→ **EXERCISE DATA**:

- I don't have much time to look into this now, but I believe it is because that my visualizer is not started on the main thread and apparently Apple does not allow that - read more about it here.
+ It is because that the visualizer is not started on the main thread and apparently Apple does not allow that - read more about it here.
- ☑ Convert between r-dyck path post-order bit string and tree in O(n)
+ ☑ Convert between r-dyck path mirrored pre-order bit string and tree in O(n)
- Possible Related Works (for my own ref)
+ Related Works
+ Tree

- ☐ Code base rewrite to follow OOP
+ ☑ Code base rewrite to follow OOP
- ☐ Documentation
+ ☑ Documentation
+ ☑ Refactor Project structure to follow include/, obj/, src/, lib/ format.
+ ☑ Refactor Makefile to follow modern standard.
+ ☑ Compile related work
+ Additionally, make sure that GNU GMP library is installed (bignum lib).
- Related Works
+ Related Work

---

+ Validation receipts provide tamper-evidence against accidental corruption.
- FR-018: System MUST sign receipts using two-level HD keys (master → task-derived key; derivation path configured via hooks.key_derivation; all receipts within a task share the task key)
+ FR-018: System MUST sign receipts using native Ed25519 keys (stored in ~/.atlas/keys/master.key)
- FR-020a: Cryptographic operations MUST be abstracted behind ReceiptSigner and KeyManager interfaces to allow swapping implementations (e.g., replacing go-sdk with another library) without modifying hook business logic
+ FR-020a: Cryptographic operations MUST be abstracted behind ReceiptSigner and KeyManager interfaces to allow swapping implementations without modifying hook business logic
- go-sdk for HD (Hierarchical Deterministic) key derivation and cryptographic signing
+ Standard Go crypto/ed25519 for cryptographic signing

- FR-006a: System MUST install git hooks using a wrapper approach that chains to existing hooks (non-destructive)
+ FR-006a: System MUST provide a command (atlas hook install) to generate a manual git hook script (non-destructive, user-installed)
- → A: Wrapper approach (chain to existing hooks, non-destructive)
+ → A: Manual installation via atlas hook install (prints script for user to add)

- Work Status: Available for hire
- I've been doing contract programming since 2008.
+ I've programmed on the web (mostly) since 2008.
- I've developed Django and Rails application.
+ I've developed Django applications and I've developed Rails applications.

---

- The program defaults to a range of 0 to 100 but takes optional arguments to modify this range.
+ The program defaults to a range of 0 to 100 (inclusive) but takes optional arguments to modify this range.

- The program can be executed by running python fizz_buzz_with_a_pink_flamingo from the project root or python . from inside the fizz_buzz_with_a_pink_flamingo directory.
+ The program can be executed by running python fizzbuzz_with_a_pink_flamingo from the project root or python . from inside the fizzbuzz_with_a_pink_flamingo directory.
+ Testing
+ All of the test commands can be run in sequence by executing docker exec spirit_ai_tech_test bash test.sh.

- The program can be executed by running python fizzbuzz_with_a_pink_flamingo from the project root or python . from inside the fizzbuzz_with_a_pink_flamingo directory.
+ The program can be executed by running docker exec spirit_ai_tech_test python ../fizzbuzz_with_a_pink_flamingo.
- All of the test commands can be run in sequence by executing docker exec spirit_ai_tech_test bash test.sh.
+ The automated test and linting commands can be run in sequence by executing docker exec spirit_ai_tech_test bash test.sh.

→ **ACTION ITEM**: How many lines in the records contain the word "library"? Reply with that number only.

→ **EXERCISE ANSWER**: 2